Significant changes were observed in the mutant line across several lipid groups, but particularly in lipids of the corynomycolate pathway (Figure 6; Table 1). Compared to WT bacteria, the IM fraction of the ΔNCgl2761 mutant contained elevated levels of hTMCM and trehalose monoketocorynomycolates (keto-TMCM), the precursors of hTMCM. The IM to OM ratio for hTMCM in the WT was 1.24 but 12.92 for the NCgl2761 mutant, while for keto-TMCM these ratios were 2.23 and 16.07, respectively (average values are shown and were calculated from all detected lipid species per sub-class; data not shown), confirming enrichment of both sub-classes in the IM. Overall, these findings suggest a reduced rate of membrane transport in the mutant, leading to a build-up of intermediates preceding the transport step. Short chain hTMCM species (<30 carbons) were significantly reduced in the OM but longer chain species were only mildly reduced, indicating less of an impact on the transport of species with >30 carbon chain lengths. A reduction in most h2TDCM species was observed, particularly in the OM fraction and for species with shorter carbon chains. Collectively, these data were consistent with our initial comparison of lipid extracts by HPTLC (Figure 4).

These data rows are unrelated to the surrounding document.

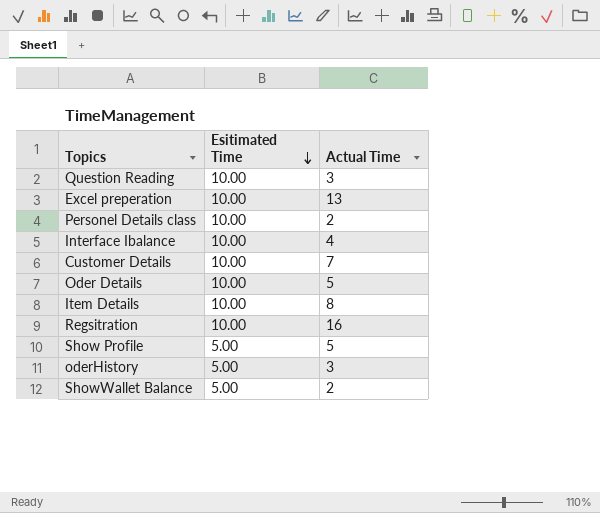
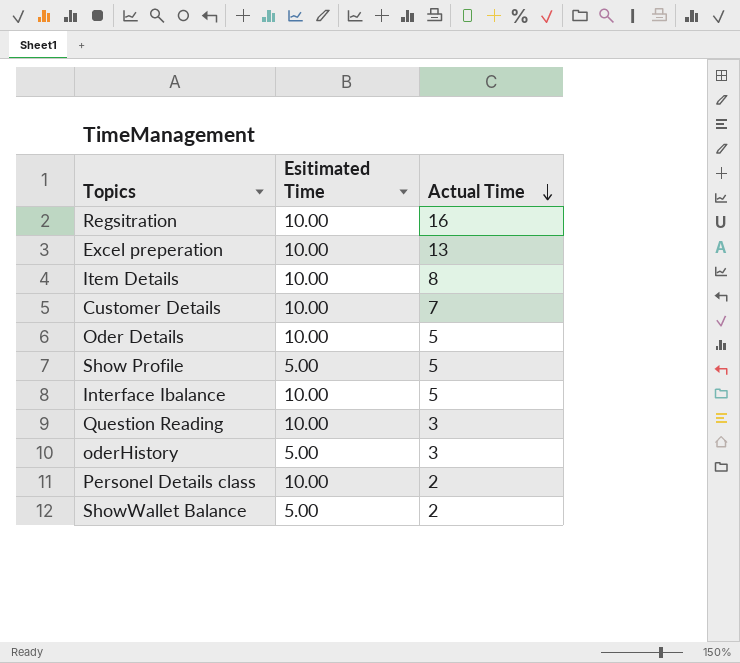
row order: Esitimated Time descending -> Actual Time descending
Interface Ibalance | Actual Time: 4 -> 5

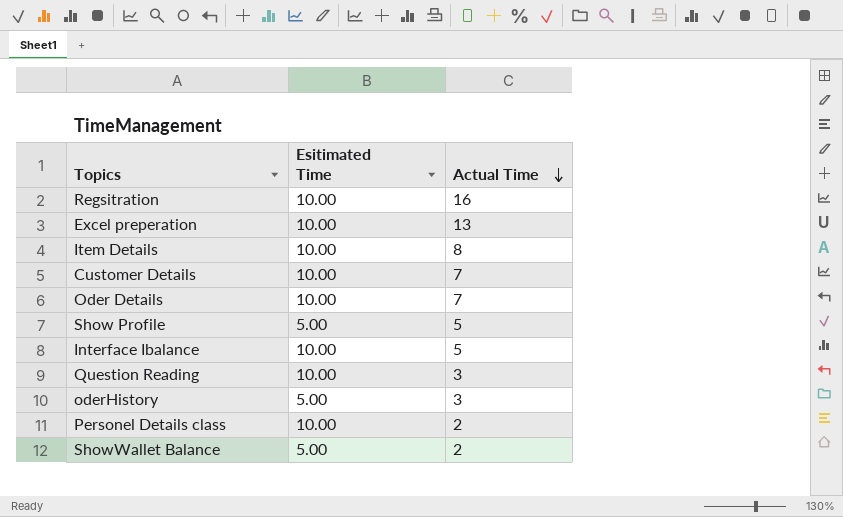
Oder Details | Actual Time: 5 -> 7

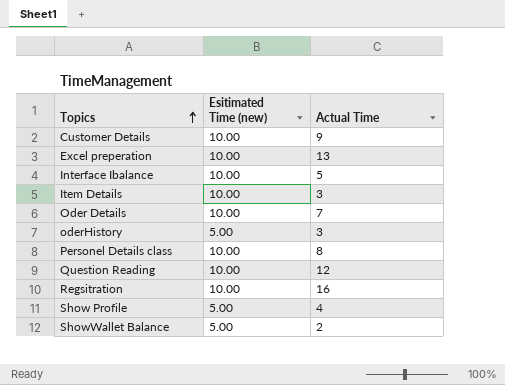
row order: Actual Time descending -> Topics ascending
column name: Esitimated Time -> Esitimated Time (new)
Customer Details | Actual Time: 7 -> 9
Item Details | Actual Time: 8 -> 3
Personel Details class | Actual Time: 2 -> 8
Question Reading | Actual Time: 3 -> 12
Show Profile | Actual Time: 5 -> 4

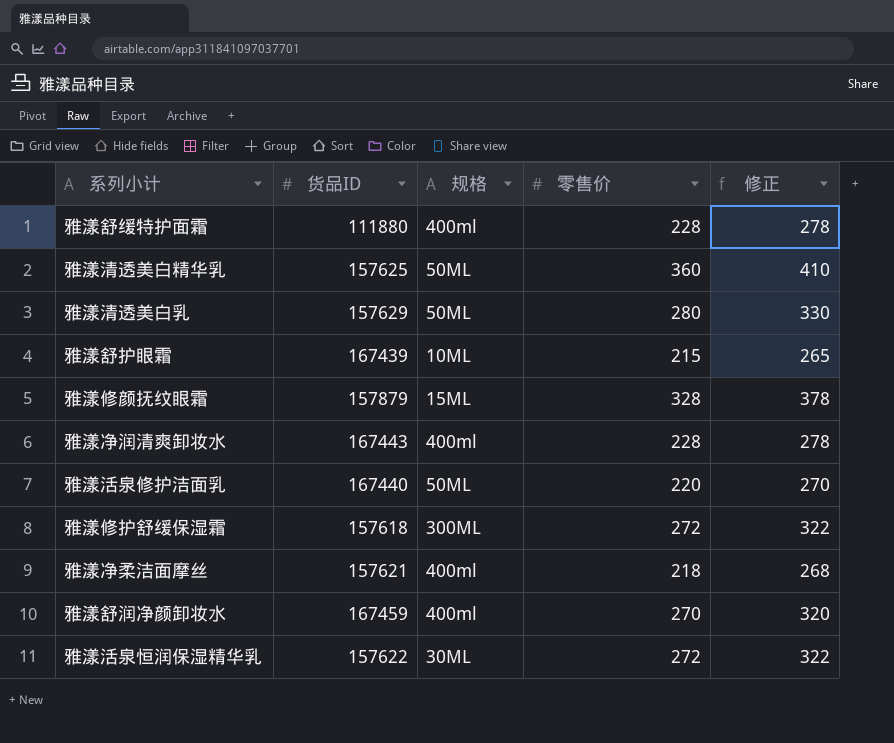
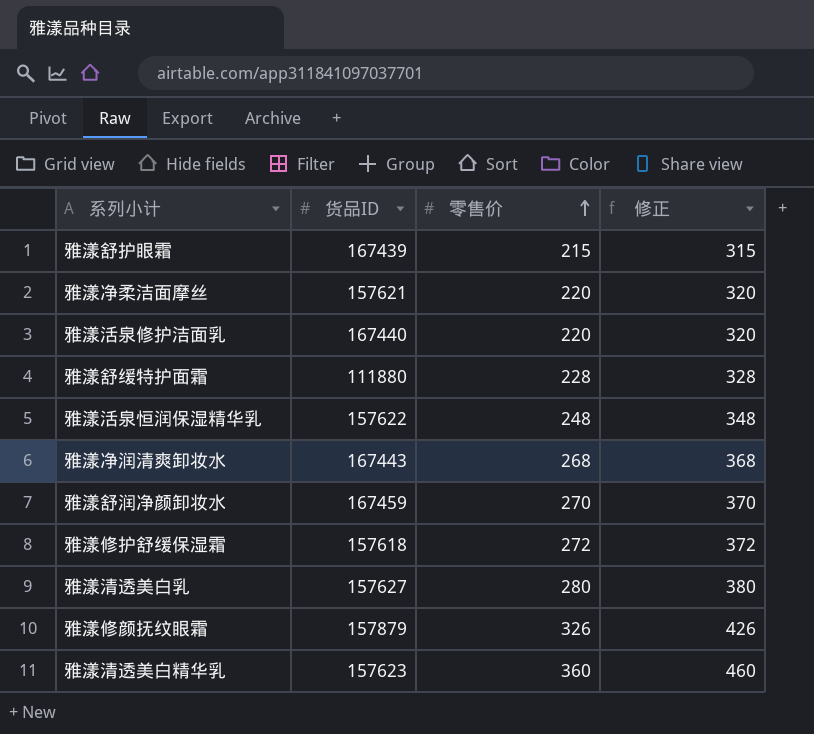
row order: none -> 零售价 ascending
column 规格 | position: 3 -> none
column 修正 | formula: [零售价] + 50 -> [零售价] + 100
雅漾净柔洁面摩丝 | 零售价: 218 -> 220
雅漾活泉恒润保湿精华乳 | 零售价: 272 -> 248
雅漾净润清爽卸妆水 | 零售价: 228 -> 268
雅漾清透美白乳 | 货品ID: 157629 -> 157627
雅漾修颜抚纹眼霜 | 零售价: 328 -> 326
雅漾清透美白精华乳 | 货品ID: 157625 -> 157623

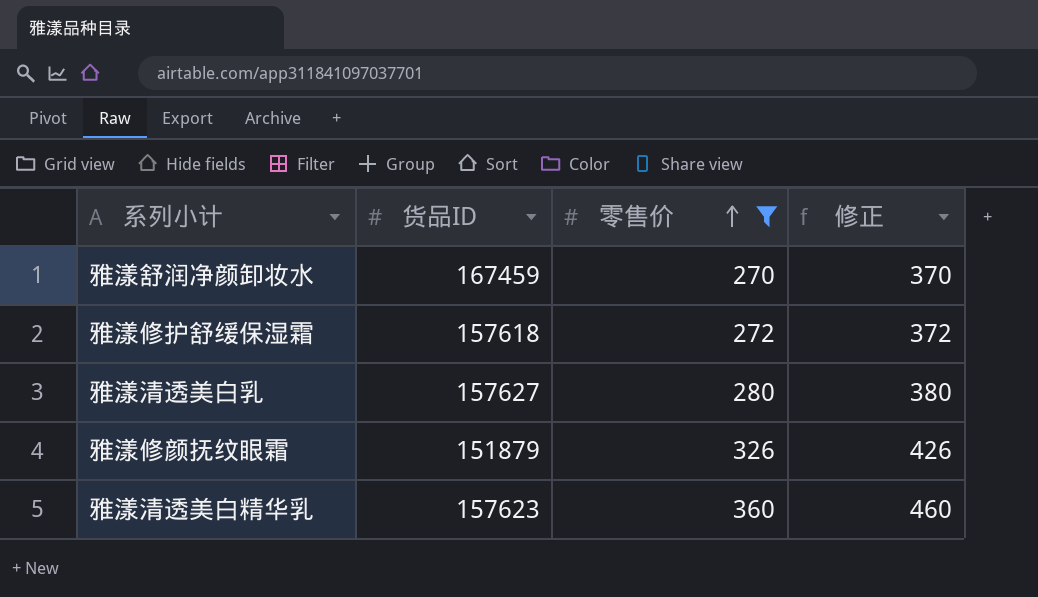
filter: none -> 零售价 >= 270
雅漾修颜抚纹眼霜 | 货品ID: 157879 -> 151879

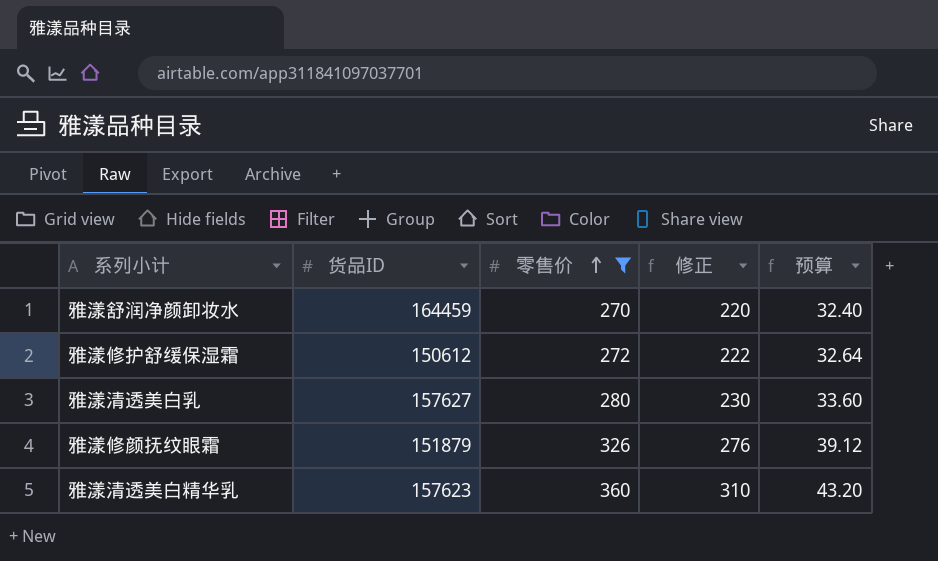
column 修正 | formula: [零售价] + 100 -> [零售价] - 50
column 预算 | formula: none -> [零售价] * 0.12
雅漾舒润净颜卸妆水 | 货品ID: 167459 -> 164459
雅漾修护舒缓保湿霜 | 货品ID: 157618 -> 150612

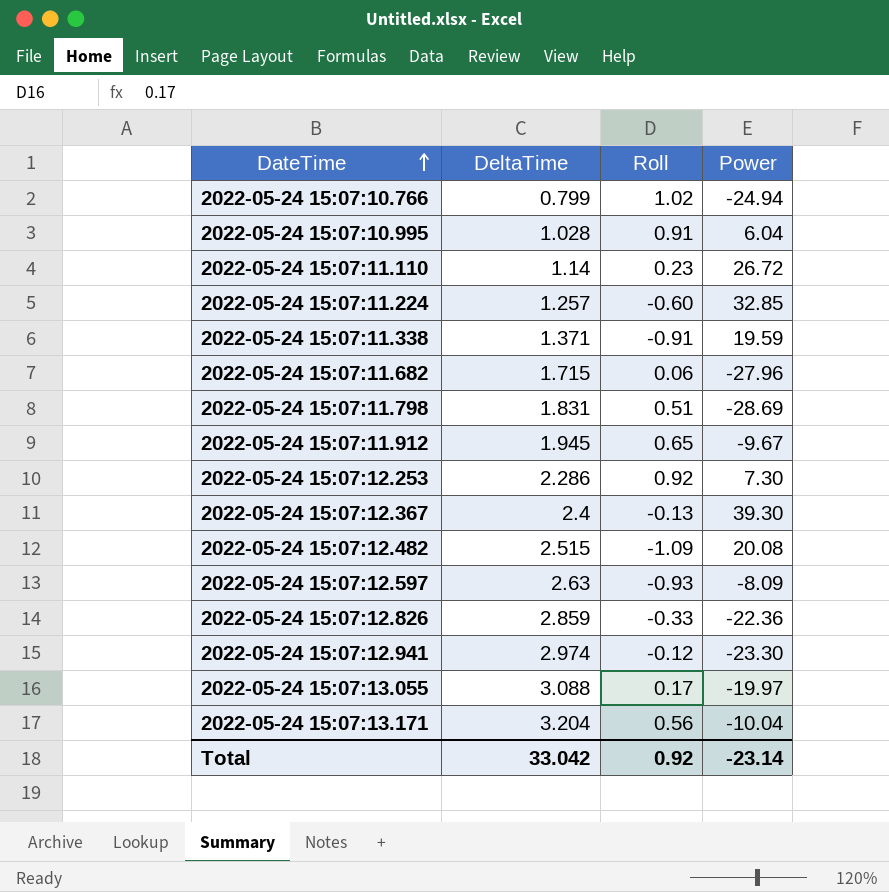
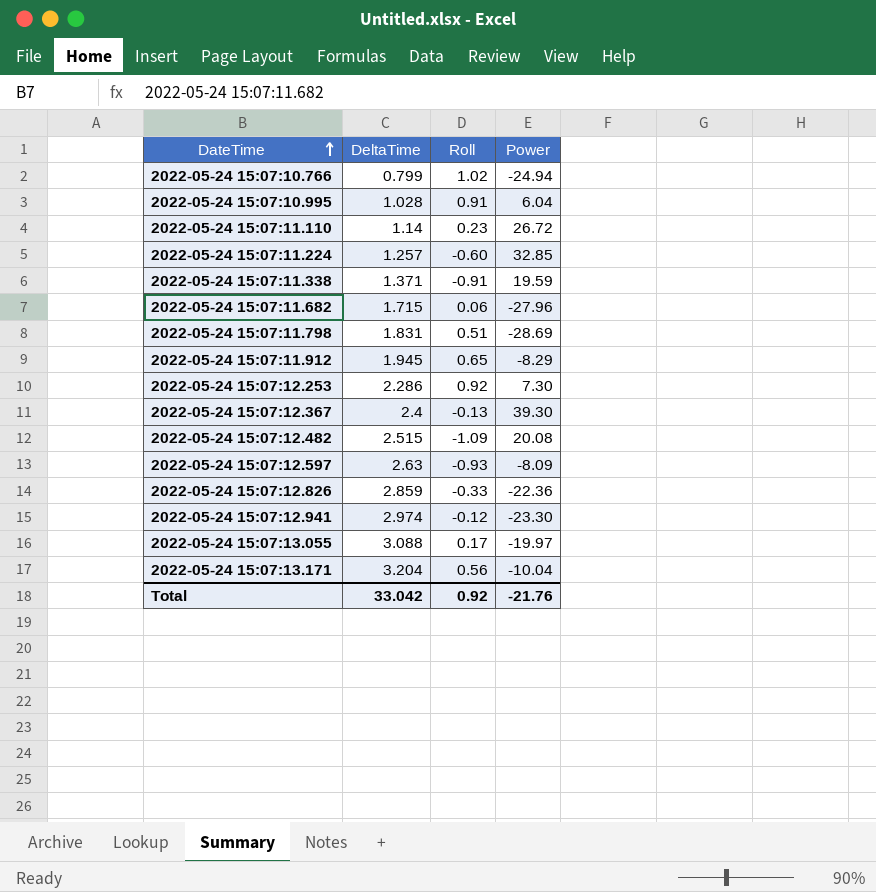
2022-05-24 15:07:11.912 | Power: -9.67 -> -8.29
Total | Power: -23.14 -> -21.76

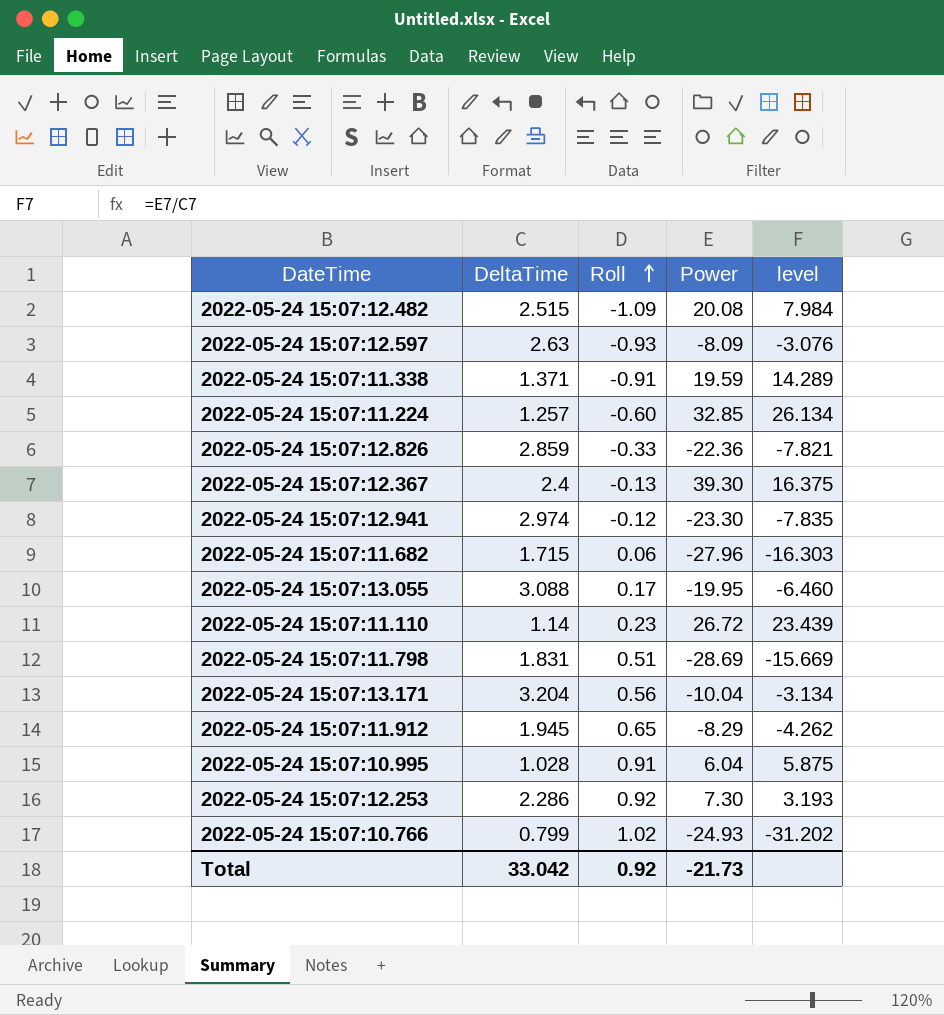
row order: DateTime ascending -> Roll ascending
column level | formula: none -> [Power] / [DeltaTime]
2022-05-24 15:07:13.055 | Power: -19.97 -> -19.95
2022-05-24 15:07:10.766 | Power: -24.94 -> -24.93
Total | Power: -21.76 -> -21.73

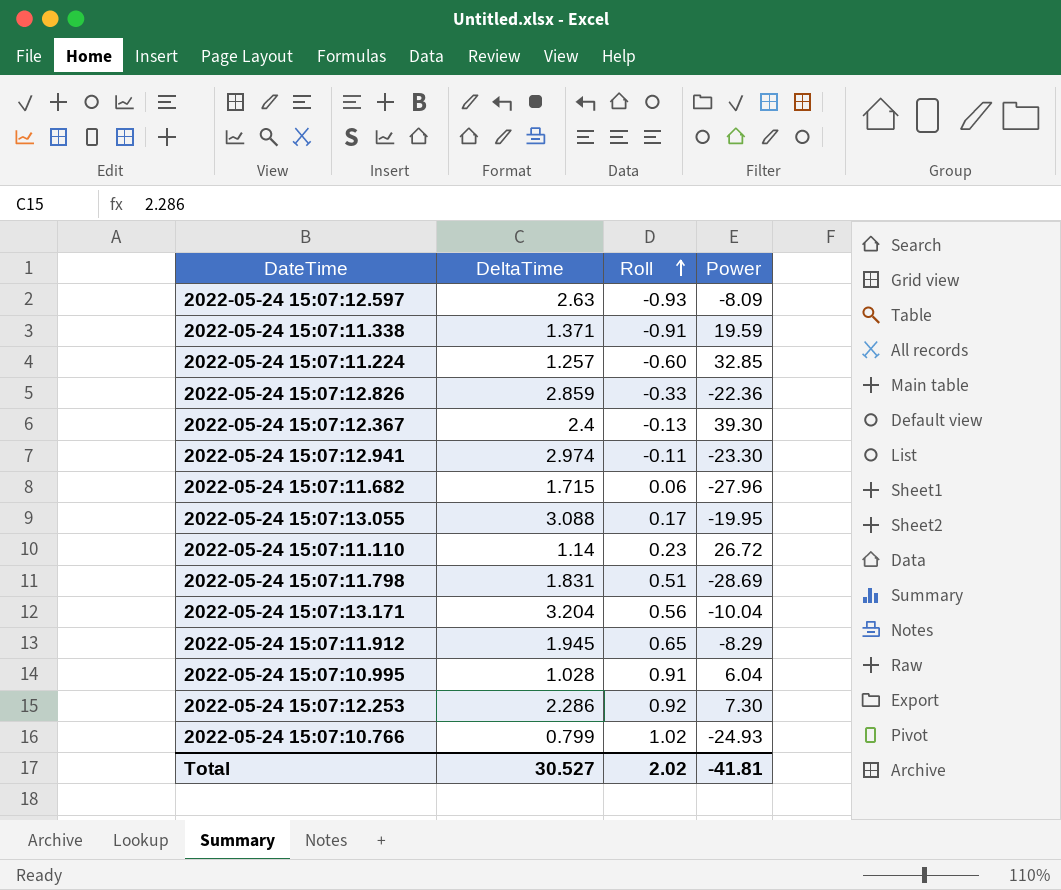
column level | formula: [Power] / [DeltaTime] -> none
row 2022-05-24 15:07:12.482: 2.515 | -1.09 | 20.08 | 7.984 -> none
2022-05-24 15:07:12.941 | Roll: -0.12 -> -0.11
Total | DeltaTime: 33.042 -> 30.527
Total | Roll: 0.92 -> 2.02
Total | Power: -21.73 -> -41.81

A key finding of the lipidome analyses was that no AcTMCMs of any chain length were detected in the ΔNCgl2761 mutant. These species were also absent in the tmaT mutant, as expected due to lack of a functional TmaT acyltransferase [17], but also in the mtrP mutant. In each mutant, the absence of AcTMCM correlated with a reduced rate of corynomycolate transport across the membrane, suggesting AcTMCM as a preferred transport substrate relative to hTMCM. Compared with WT bacteria, the IM fraction of the ΔNCgl2761 mutant also lacked detectable Acyl-PG-like species and had decreased amounts of PG, Acyl-PG and Ala-DAG while the OM fraction was deficient in Acyl-PG, had decreased levels of PG and increased levels of hGMM. These changes were also observed in the tmaT (NCgl2759) and mtrP (NCgl2764) mutant lipidomes (Table 1), reflecting a common phenotype across all three lines. In contrast, PIM species and cardiolipins were generally unchanged in the mutant lines, indicating that some cell wall biosynthesis pathways remained unaffected by the absence of NCgl2761.
4. Discussion
In this study, we show that C. glutamicum NCgl2761, designated here as MmpA, is required for the synthesis of AcTMCM and transport of TMCM species across the IM. NCgl2761 is located in the middle of a gene locus that is largely conserved across all species of corynebacteria and mycobacteria. Two other genes in this locus have previously been shown to be involved in AcTMCM biosynthesis. NCgl2759 encodes the membrane bound acetyltransferase, TmaT, that catalyses the addition of the acetyl group to the hydroxy-mycolic acid backbone of hTMCM. The second gene, NCgl2764, encodes a putative methyltransferase, MtrP, which lacks transmembrane domains or lipid modification motifs. Loss of NCgl2764 also leads to a defect in AcTMCM synthesis, although the precise role of MtrP in the synthesis of this glycolipid remains undefined. In contrast to both NCgl2759 and NCgl2764, NCgl2761 is predicted to encode a protein which lacks recognizable catalytic domains or homology to known proteins. Strikingly, deletion of NCgl2761 resulted in an essentially indistinguishable growth and biochemical phenotype as null mutants lacking NCgl2759 or NCgl2764. In particular, all three mutants have primary defects in AcTMCM biosynthesis and transport of this glycolipid to the periplasmic space, with concomitant secondary effects on the synthesis of h2TDCM and other membrane lipids. Overall, this study strongly indicates that the proteins encoded by these three genes are functionally dependent on each other and/or act sequentially in the synthesis of AcTMCM (Figure 7).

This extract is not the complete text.